Tugas mereka? Untuk berfungsi sebagai intelijen anti-Muslim tertentu, kumpulkan informasi yang relevan dan kirimkan ke Prefek yang akan memprosesnya dan meminta pemeriksaan untuk dilakukan jika ada “keraguan”.
Pada Mei 2021, itu menyebabkan setidaknya 37 masjid, 4 sekolah, dan 210 rumah umum yang dikelola oleh Muslim Prancis ditutup.
Selain itu, 559 bisnis atau organisasi milik Muslim telah ditutup, dan 22, 222 di antaranya diselidiki.
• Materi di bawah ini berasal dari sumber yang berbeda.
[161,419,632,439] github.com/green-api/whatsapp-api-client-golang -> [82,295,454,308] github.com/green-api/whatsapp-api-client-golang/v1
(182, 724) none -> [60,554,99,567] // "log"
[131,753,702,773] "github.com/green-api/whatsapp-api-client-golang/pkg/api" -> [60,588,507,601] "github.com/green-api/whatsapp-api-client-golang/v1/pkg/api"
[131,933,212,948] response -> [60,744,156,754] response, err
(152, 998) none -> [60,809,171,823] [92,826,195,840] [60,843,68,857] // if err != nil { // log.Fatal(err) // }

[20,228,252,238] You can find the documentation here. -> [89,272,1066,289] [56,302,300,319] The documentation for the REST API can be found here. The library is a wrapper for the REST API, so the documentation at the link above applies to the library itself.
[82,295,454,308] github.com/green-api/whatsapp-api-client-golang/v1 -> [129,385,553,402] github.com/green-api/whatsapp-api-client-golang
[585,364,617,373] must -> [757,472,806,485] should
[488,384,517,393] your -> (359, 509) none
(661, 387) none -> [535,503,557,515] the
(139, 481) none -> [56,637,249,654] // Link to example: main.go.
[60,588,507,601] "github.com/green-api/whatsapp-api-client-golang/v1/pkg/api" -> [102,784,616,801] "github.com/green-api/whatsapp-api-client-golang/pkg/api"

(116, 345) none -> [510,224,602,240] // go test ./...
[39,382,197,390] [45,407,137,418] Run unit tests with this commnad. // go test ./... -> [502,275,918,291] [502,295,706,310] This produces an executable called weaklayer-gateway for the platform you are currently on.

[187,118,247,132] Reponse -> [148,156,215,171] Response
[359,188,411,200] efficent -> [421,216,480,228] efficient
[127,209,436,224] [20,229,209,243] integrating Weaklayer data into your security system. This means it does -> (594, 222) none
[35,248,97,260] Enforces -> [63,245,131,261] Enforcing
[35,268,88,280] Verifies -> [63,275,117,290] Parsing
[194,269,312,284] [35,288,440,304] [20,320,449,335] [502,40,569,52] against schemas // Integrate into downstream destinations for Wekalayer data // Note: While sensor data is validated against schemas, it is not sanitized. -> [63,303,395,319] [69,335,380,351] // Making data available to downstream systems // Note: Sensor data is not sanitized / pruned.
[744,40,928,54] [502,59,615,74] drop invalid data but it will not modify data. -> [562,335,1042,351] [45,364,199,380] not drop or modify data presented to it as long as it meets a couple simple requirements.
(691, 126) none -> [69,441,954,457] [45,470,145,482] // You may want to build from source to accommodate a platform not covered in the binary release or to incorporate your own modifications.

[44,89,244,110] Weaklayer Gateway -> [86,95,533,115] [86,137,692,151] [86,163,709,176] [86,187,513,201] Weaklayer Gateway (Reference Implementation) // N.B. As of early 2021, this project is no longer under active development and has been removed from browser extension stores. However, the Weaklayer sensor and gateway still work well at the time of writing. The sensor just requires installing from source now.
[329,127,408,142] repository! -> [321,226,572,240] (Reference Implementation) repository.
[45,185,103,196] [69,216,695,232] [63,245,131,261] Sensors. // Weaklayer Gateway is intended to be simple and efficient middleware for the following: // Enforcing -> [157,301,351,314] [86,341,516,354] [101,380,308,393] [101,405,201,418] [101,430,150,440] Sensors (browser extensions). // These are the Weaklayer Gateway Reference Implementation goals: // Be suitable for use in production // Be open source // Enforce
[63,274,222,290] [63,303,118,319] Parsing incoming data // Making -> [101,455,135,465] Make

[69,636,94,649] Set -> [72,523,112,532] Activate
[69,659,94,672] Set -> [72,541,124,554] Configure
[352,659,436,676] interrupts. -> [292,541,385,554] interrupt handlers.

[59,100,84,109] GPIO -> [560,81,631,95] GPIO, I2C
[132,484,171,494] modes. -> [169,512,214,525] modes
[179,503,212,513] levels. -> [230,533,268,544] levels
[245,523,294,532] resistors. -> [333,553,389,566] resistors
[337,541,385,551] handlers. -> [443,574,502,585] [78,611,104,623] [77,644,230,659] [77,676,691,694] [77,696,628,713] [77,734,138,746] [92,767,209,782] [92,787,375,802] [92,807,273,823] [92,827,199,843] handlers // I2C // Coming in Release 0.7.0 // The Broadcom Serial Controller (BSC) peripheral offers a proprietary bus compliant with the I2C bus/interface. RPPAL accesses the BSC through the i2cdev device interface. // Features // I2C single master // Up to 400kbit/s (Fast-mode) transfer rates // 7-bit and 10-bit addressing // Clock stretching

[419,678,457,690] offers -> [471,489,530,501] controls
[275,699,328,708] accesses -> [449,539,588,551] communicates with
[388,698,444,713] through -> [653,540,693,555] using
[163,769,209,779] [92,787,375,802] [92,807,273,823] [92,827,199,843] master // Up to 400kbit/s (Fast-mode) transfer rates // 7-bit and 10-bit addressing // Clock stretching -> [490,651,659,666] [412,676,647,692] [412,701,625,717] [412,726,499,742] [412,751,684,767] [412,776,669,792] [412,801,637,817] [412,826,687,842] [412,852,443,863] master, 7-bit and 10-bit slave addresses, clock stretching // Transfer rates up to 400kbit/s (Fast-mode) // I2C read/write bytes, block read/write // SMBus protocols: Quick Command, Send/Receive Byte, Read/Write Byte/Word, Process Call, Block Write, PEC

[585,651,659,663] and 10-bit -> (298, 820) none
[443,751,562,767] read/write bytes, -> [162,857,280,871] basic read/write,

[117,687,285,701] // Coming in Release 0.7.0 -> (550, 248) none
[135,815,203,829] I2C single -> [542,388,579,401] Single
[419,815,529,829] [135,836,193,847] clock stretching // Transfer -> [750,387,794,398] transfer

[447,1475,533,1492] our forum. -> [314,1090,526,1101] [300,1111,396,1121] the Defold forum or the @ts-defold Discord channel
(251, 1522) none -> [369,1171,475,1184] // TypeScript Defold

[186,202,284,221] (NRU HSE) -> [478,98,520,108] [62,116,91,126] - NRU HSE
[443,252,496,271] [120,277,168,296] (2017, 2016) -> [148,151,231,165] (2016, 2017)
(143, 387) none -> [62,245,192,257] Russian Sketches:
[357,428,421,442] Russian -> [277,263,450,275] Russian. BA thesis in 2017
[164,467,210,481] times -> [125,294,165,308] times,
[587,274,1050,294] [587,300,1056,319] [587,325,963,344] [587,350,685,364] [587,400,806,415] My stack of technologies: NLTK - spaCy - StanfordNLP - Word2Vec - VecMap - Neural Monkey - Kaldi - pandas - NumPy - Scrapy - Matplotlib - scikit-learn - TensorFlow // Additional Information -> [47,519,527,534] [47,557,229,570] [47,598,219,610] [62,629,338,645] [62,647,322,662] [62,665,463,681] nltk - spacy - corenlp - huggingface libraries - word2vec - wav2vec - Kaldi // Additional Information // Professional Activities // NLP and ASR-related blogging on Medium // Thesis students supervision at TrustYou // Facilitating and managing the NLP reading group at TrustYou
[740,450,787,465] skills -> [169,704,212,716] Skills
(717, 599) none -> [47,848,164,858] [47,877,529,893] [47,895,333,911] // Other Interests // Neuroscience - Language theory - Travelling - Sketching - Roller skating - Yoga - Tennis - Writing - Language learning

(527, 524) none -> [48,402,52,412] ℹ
Itu juga memungkinkan negara untuk menyita lebih dari €43 juta ($50 juta) dari komunitas Muslim yang sudah miskin.
Artinya, rata-rata, 27 kontrol dilakukan setiap hari kerja – 569 sebulan – 4 penutupan diumumkan setiap bulan, dan €10 juta ($11 juta) disita setiap tahun.
Perdana Menteri Prancis Jean Castex mengeluarkan surat edaran publik pada tanggal 24 Juni, yang secara eksplisit mengidentifikasi tujuan yang lebih tinggi dari RUU Anti-Separatisme.
“Kebijakan penghalang ini akan segera diperkuat dengan disposisi RUU Penguatan Penghormatan Prinsip Republik (RUU Anti-Separatisme),” ujar Castex.
Pemerintah Prancis akan memperluas kekuatan hukum dan eksekutifnya yang sudah besar melalui undang-undang ini untuk memperkuat dan memfasilitasi kebijakan anti-Islamnya.
Kerangka kerja yang baru diperkenalkan tidak ambigu: negara Prancis berperang dengan komunitas Muslimnya, yang sekarang harus tunduk pada tuntutan kesetiaan yang luar biasa dan ekstrem.
Sebagaimana dinyatakan dalam piagam Imam yang terkenal itu, Muslim Prancis “terikat oleh sebuah pakta” ke Prancis, menuntut penyerahan penuh pada ideologinya.
Perbedaan pendapat yang diilhami oleh keyakinan tidak akan ditoleransi.
Hasil dari “penghalang sistematis” ini hanya menunjukkan realitas serangan sistematis terhadap umat Islam.
Penganiayaan Islamofobia yang dipimpin negara sangat nyata sedang terjadi di depan mata kita.